The typical newspaper press is divided into two parts: printing and folding.

===Printing===

The first functions of a newspaper press are loading and unwinding of newsprint reels. These functions are provided by the paster. Pasters unwind paper reels and automatically change paper reels at full production speed (e.g. 100.000 copies per hour). Often pasters are placed below the printing towers. The towers often consist of four printing units to print Cyan, Magenta, Yellow and Black ink onto the newsprint. The newsprint web travels upwards in the printing tower during the color is applied to it on both sides of the reel. Usually, for every page there is one individual printing plate per color. This printing plate is mounted onto the plate cylinder within the printing unit which again is part of the printing tower. Modern presses can print full color on every page. Four color printing units are used for printing on one side of the paper web and another four printing units apply the backside print onto the paper web.
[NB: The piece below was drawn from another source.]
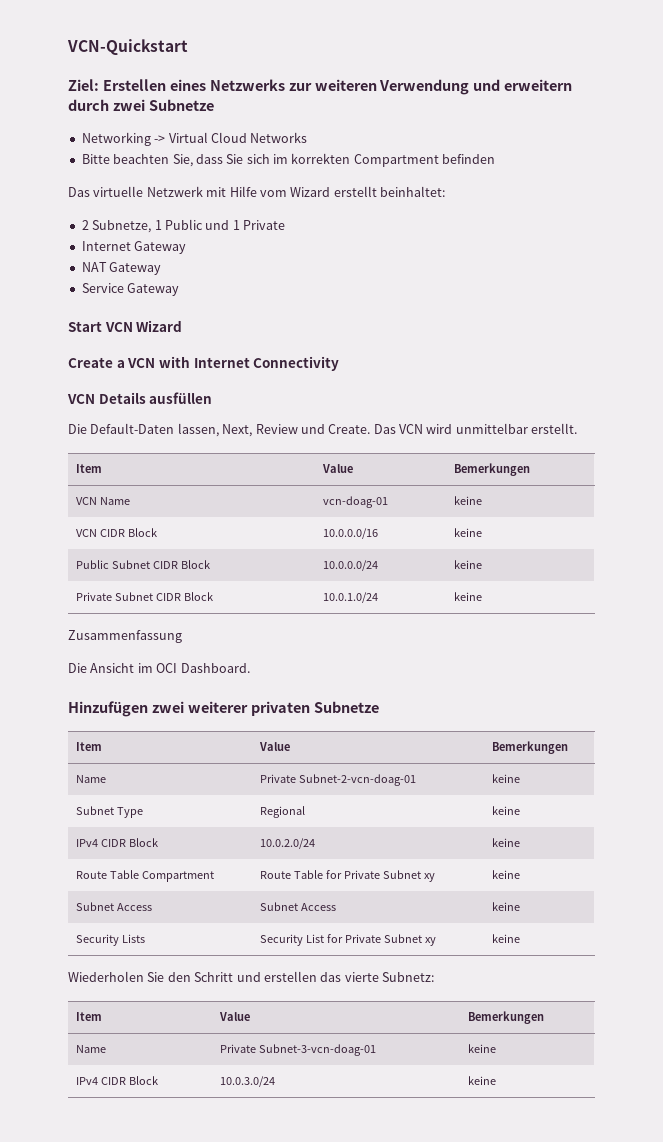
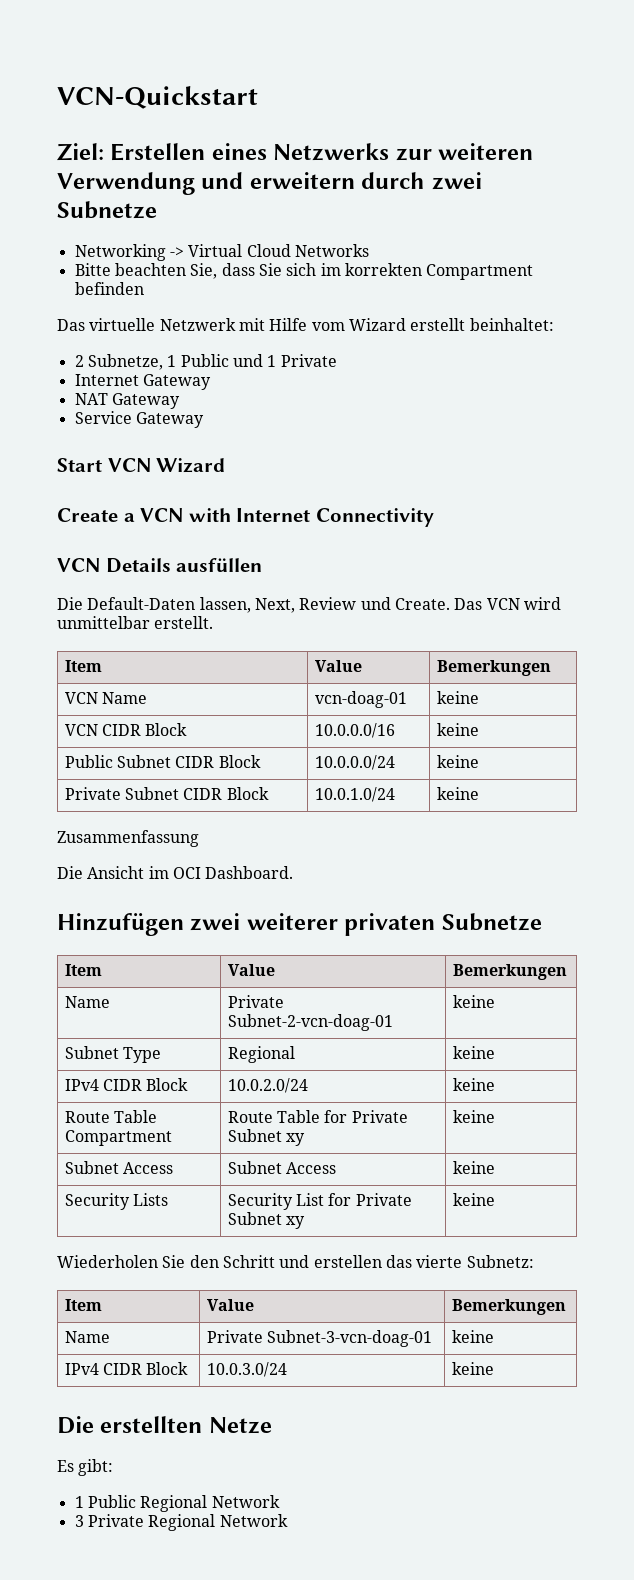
+ Die erstellten Netze
+ Es gibt:
+ 1 Public Regional Network
+ 3 Private Regional Network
Printing front and backside can happen simultaneously (blanket-to-blanket-configuration) or after another (satellite configuration) The printing units cannot just print one page like in digital printing, instead printing towers in newspaper presses can print up to 24 broadsheet pages in full color. If the press consists of several towers many more pages can be printed at once.

===Folding===

The folder starts where the printed webs come together. The folder can produce ribbons and combine these ribbons in the pages of the newspaper are separated from each other and the folder lays down the newspaper copies onto the delivery belt.
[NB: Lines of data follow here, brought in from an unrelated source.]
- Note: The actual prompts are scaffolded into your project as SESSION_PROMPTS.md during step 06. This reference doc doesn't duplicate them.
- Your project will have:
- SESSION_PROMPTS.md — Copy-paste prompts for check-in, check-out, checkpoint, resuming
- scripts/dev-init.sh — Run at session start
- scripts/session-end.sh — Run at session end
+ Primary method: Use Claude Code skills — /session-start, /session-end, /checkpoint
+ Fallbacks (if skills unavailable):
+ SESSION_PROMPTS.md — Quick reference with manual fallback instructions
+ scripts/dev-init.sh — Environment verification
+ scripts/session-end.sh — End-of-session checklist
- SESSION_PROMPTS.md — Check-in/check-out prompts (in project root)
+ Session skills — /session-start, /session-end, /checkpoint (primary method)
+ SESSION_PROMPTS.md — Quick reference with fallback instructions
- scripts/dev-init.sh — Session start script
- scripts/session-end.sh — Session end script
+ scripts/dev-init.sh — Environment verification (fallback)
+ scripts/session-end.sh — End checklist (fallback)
The first real newspaper presses were produced by Koenig & Bauer. The London-based The Times was printed at first on a rotary/flat machine press instead of a hand press during the night from 28 to 29 November 1819. Today also other manufacturers such as Goss, Manroland Web Systems, TKS, Mitsubishi and TPH are in the press market.

==Post-press==
The copies are collected on the delivery belt and usually transported to the mailroom using a gripper conveyor system. The post-press area is also often called mailroom because here the copies are prepared for mailing to the customers. Newspaper copies can be bundled directly so that they are ready to be put into a truck for transportation. Alternatively, extra preprints from the newspaper press or flyers/brochures from external sources can inserted into the newspaper copies before creating bundles. Those who subscribed get them delivered on their doorstep. Mailroom systems are mostly manufactured by three companies (Ferag, Müller Martini and Schur).